Cioppino: A Christmas Eve Tradition
As you might guess with a blog called Freckled Italian, a good chunk of my family history is rooted in Italy. My grandfather moved from Avezzano to Argentina before starting a family and moving everyone from Buenos Aires to San Francisco, where he made cioppino every Christmas Eve. There’s a lot more to that story, of course, but today we’re here to talk about the cioppino. I’m not sure if my grandpa Albino knew he was starting a family tradition, but sure enough, here we are, still making it in his memory.
Christmas is right around the corner, and whether you celebrate or not, gathering around a table topped with delicious, steaming bowls of fresh shellfish is the perfect way to enjoy this time of year with the ones you love.
There’s something about serving clams and mussels that feels really intimidating, but the truth is, preparing them is pretty straightforward. There are just a few rules: keep them cold, give them a really good rinse, scrub the shells, remove any that are already open; and after cooking, remove any that didn’t open. I love cioppino because it’s comforting and fancy at the same time–and it’s so much easier to make than it looks. Onion, garlic, and tomato come together with fish stock and a splash of white wine (La Crema’s Monterey Pinot Gris is perfect for this–and you can pour yourself a glass while you’re at it!) to create a succulent broth which poaches the fish and shrimp while it opens the clams and mussels, all coming together to form a light but hearty winter stew.

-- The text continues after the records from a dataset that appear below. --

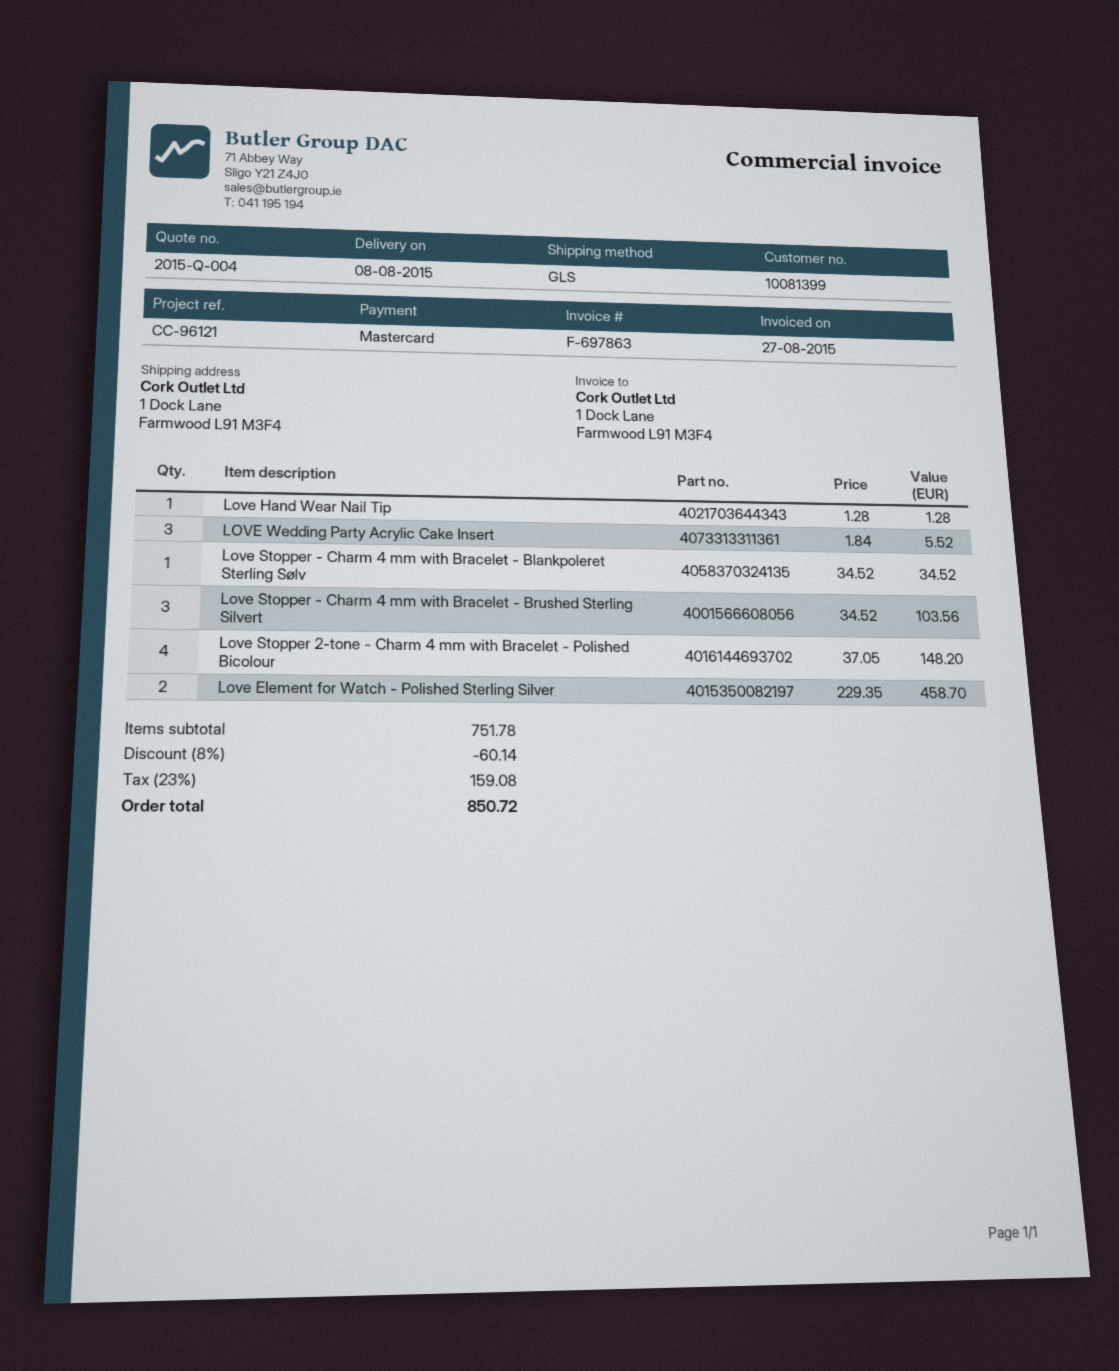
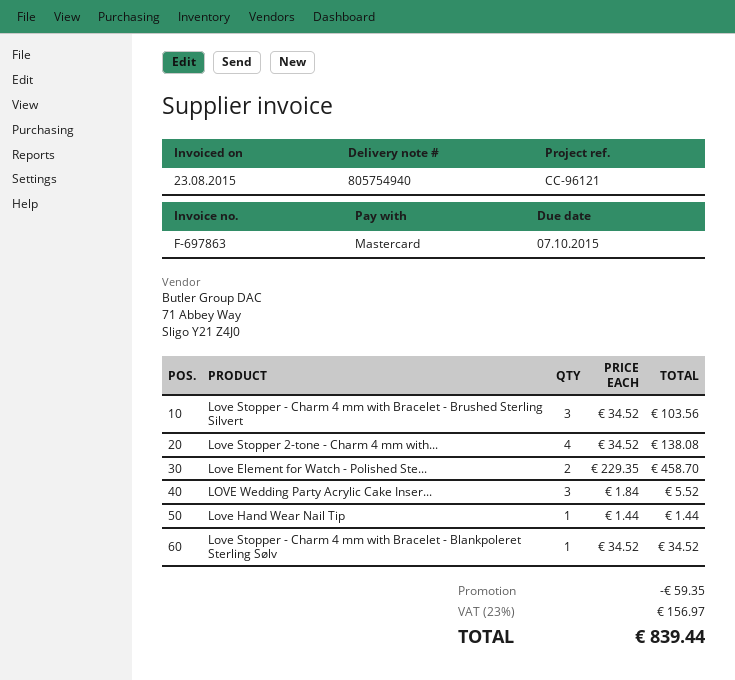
invoice date: 2015-08-27 -> 2015-08-23
Love Hand Wear Nail Tip: 1 x 1.28 = 1.28 -> 1 x 1.44 = 1.44
Love Stopper 2-tone - Charm 4 mm with Bracelet - Polished Bicolour: 4 x 37.05 = 148.20 -> 4 x 34.52 = 138.08
discount: 60.14 -> 59.35
tax: 23% = 159.08 -> 23% = 156.97
total: 850.72 -> 839.44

Author: Megan Flynn Peterson
Recipe type: Main
- 1-2 tablespoons olive oil
- 1 large onion, chopped
- 2-3 cloves of garlic, minced
- 1/2 cup of white wine
- 1 28-ounce can of diced tomatoes
- 1/4 teaspoon dried oregano
- 1/4 teaspoon crushed red pepper
- 1 bay leaf
- 1 pound of mussels. scrubbed and debearded if necessary
- 1 pound of clams, scrubbed
- 1 pound of firm, white fish (I used cod but halibut, snapper, or bass would be good too), cut into 2-inch chunks
- 1/2 – 1 pound of shrimp (depends on the size of the shrimp–I like a few really big ones)
- Salt and pepper, to taste
- Lots of fresh parsley, chopped for garnish
- In a large pot, sauté onion in olive oil over medium heat. After 2-3 minutes, add the minced garlic. Cook on medium for about 5 more minutes, stirring frequently.
- Add the white wine to deglaze the pot. Stir to remove any brown bits that have stuck to the bottom. Add the diced tomatoes and bring the whole thing to a simmer. Add the oregano, red pepper, and bay leaf.
- Add the mussels, clams, fish, and shrimp. Stir gently and season with salt and pepper. Continue to stir occasionally until all the clams and mussels have opened (remove any that don’t open).
- Simmer on low until ready to serve, topped with chopped parsley and some crusty sourdough bread for dipping.
I hope you and your family enjoy this dish as much as me and mine have. It’s even better with a glass (or two) of wine–we like it most with the Pinot Gris I mentioned earlier, or the Sonoma Coast Chardonnay. Both complement the rich, buttery flavors of the seafood and add a tad of refreshment to the hot broth. Absolutely delicious!